# Fault Analysis on RSA Signing

This spring and summer, as an intern at Trail of Bits, I researched modeling fault attacks on RSA signatures. I looked at an optimization of RSA signing that uses the Chinese Remainder Theorem (CRT) and induced calculation faults that reveal private keys. I analyzed fault attacks at a low level rather than in a mathematical context. After analyzing both a toy program and the mbed TLS implementation of RSA, I identified bits in memory that leak private keys when flipped.

## The Signature Process with RSA-CRT

Normally, an RSA signing operation would use this algorithm: `s=md (mod n)`. Here, `s` represents the signature, `m` the message, `d` the private exponent, and `n` the public key. This algorithm is effective, but when the numbers involved increase to the necessary size for security, the computation begins to take an extremely long time. For this reason, many cryptography libraries use the Chinese Remainder Theorem (CRT) to speed up decryption and signing. The CRT splits up the single large calculation into two smaller ones before stitching their results together.

Given the private exponent `d`, we calculate two values, `dp` and `dq`, as: `dp=d (mod (p-1))` and `dq=d (mod (q-1))`.

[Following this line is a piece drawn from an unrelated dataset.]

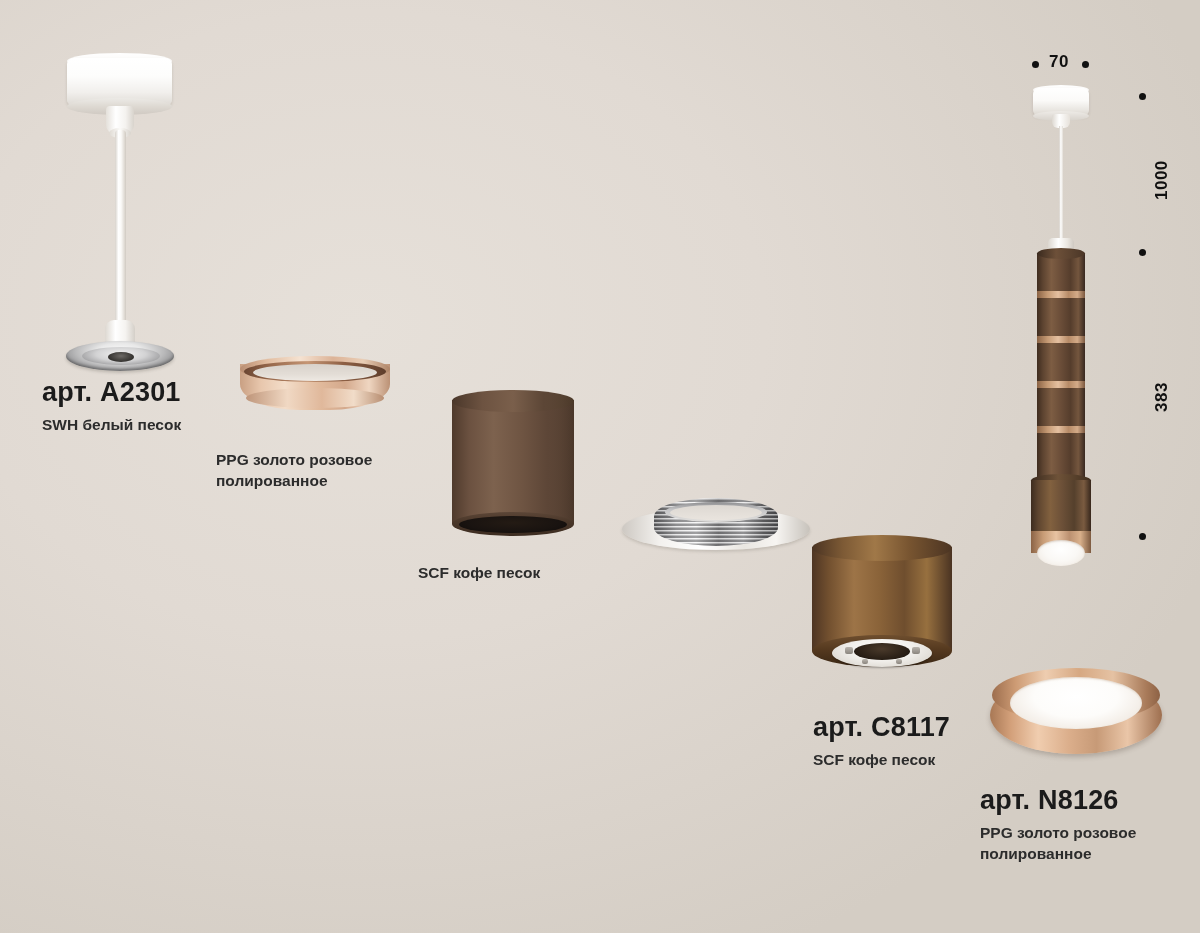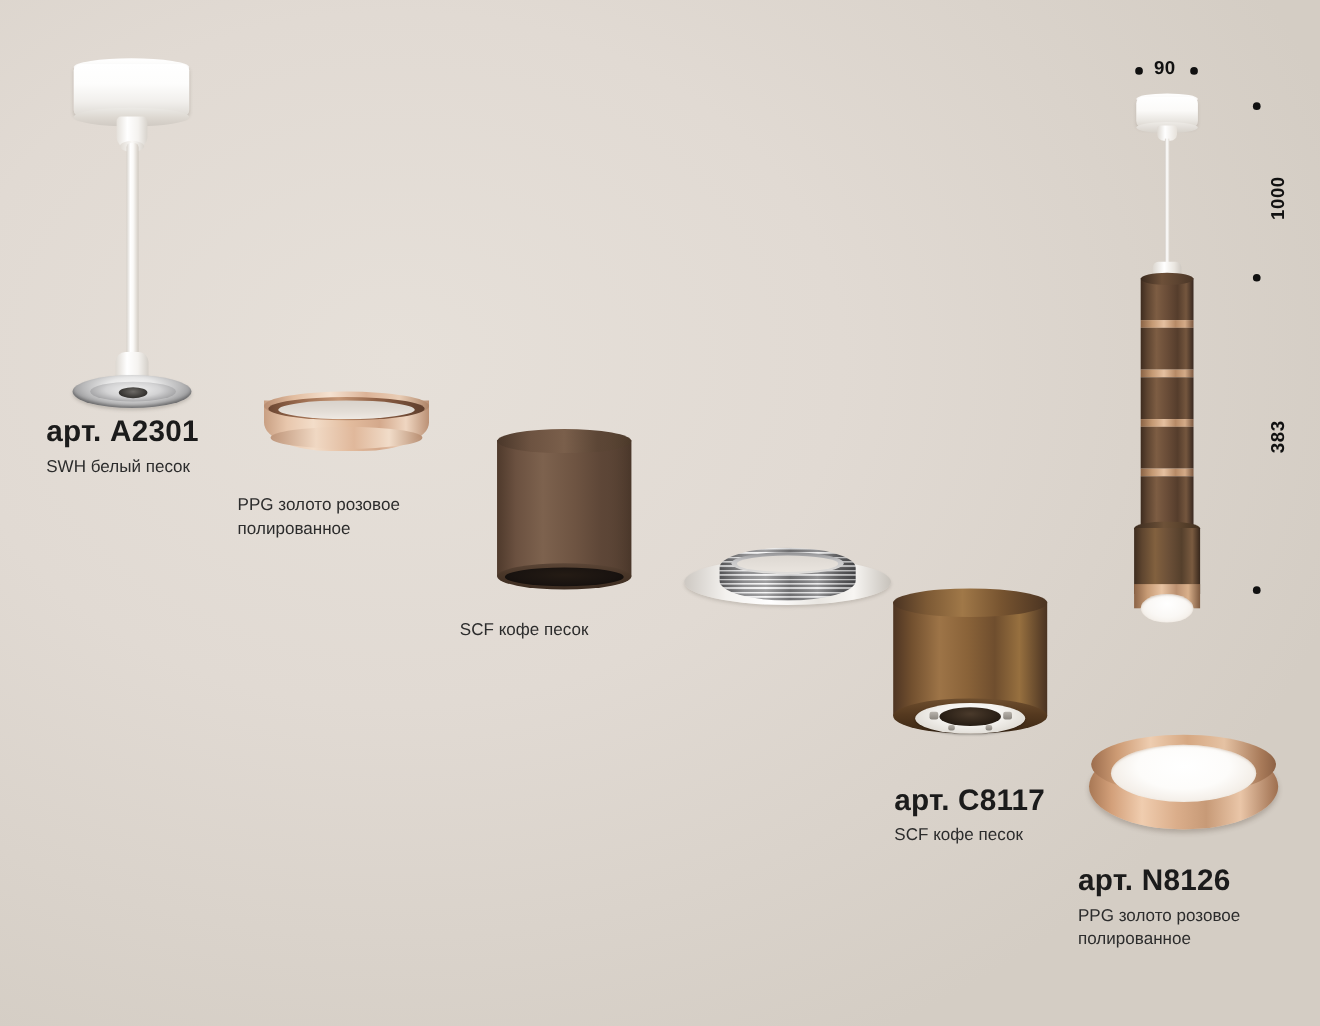"90" div.dimtext { text: 90 -> 70 }
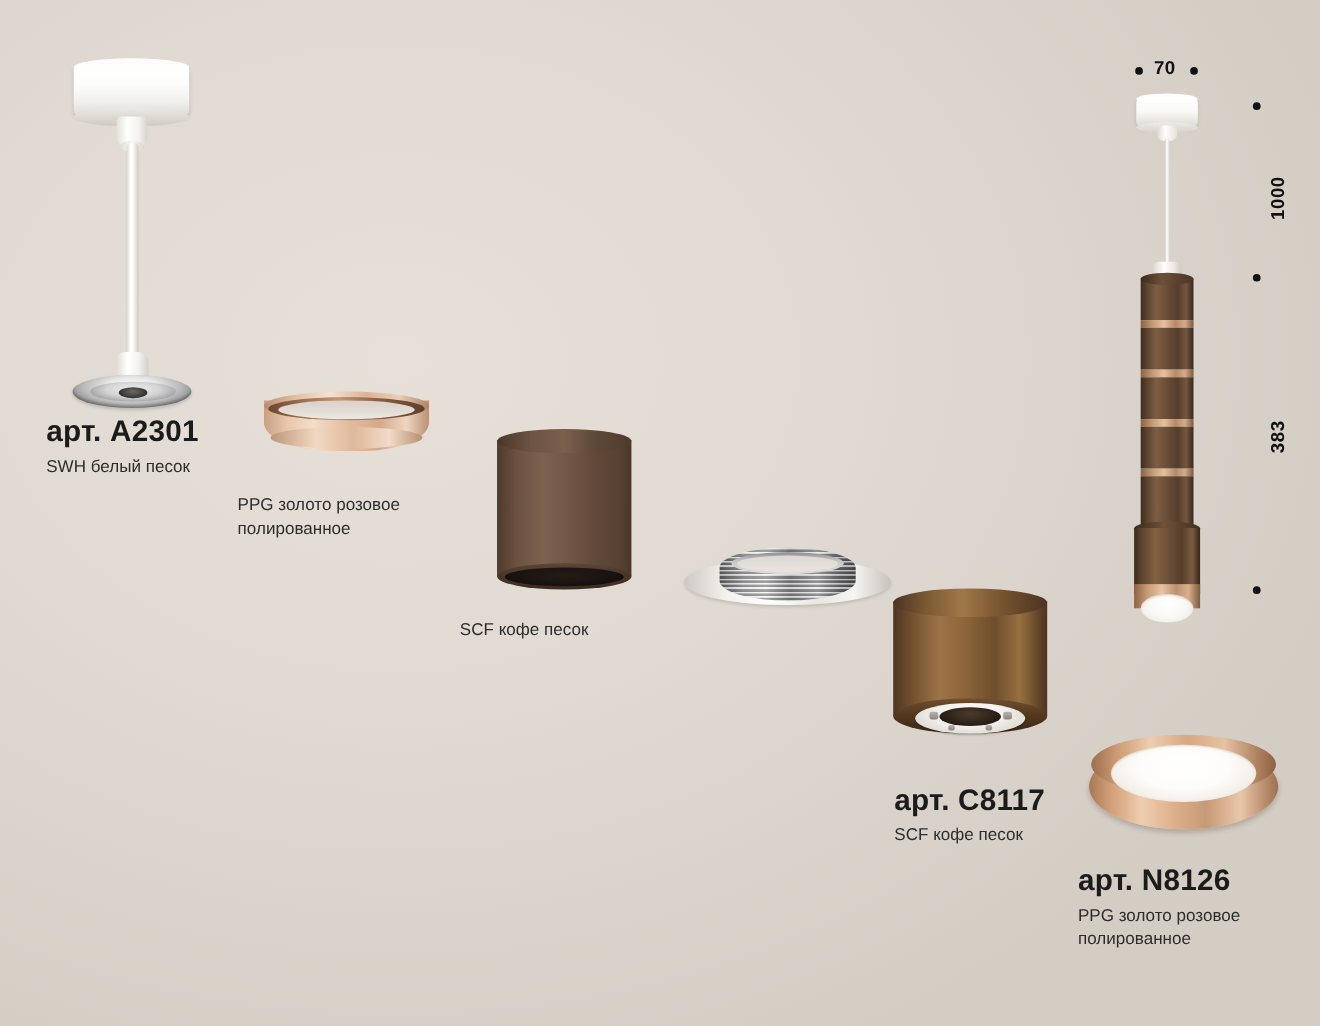"SWH белый песок" .desc { font-weight: 400 -> 700 }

We then compute two partial signatures, each using one of these two numbers; the first partial signature, `s1`, equals `mdp (mod p)`, while the second, `s2`, equals `mdq (mod q)`. The inverses of `p (mod q)` and `q (mod p)` are calculated, and finally, the two partial signatures are combined to form the final signature, `s`, with `s=(s1*q*qInv)+(s2*p*pInv) (mod n)`.

## The Fault Attack

The problem arises when one of the two partial signatures (let’s assume it’s `s2`, calculated using `q`) is incorrect. It happens.

Combining the two partial signatures will give us a faulty final signature. If the signature were correct, we would be able to verify it by comparing the original message to `se (mod n)`, where `e` is the public exponent. However, with the faulted signature, `se (mod p)` will still equal `m`, but `se (mod q)` will not.

From here, we can say that `p`, but not `q`, is a factor of `se-m`. Because `p` is also a factor of `n` itself, the attacker can take the greatest common denominator of `n` and `se-m` to extract `p`. `n` divided by `p` is simply `q`, and the attacker now has both of the private keys.

## Faulting a Toy Program

I began by writing a simple toy program in C to conduct RSA signing using the Chinese Remainder Theorem. This program included no padding and no checks, using textbook RSA to sign fairly small numbers. I used a debugger to modify one of the partial signatures manually and produce a faulted final signature. I wrote a program in Python to use this faulted signature to calculate the private keys and successfully decrypt another encrypted message. I tried altering data at various different stages of the signing process to see whether I could still extract the private keys. When I felt comfortable carrying out these fault attacks by hand, I began to automate the process.

### Flipping Bits with Manticore

I used Binary Ninja to view the disassembly of my program and identify the memory locations of the data that I was interested in. When I tried to solve for the private keys, I would know where to look. Then, I installed and learned how to use Manticore, the binary analysis tool developed by Trail of Bits with which I was going to conduct the fault attacks.

I wrote a Manticore script that would iterate through each consecutive byte of memory, alter an instruction by flipping a bit in that byte, and execute the RSA signing program. For each execution that did not result in a crash or a timeout, I used the output to try to extract the private keys. I checked them against the correct keys by attempting to successfully decrypt another message. With all of this data, I generated a CSV file of the intermediate and final results from each bit flip, including the partial signatures, the private keys, and whether the private keys were accurate.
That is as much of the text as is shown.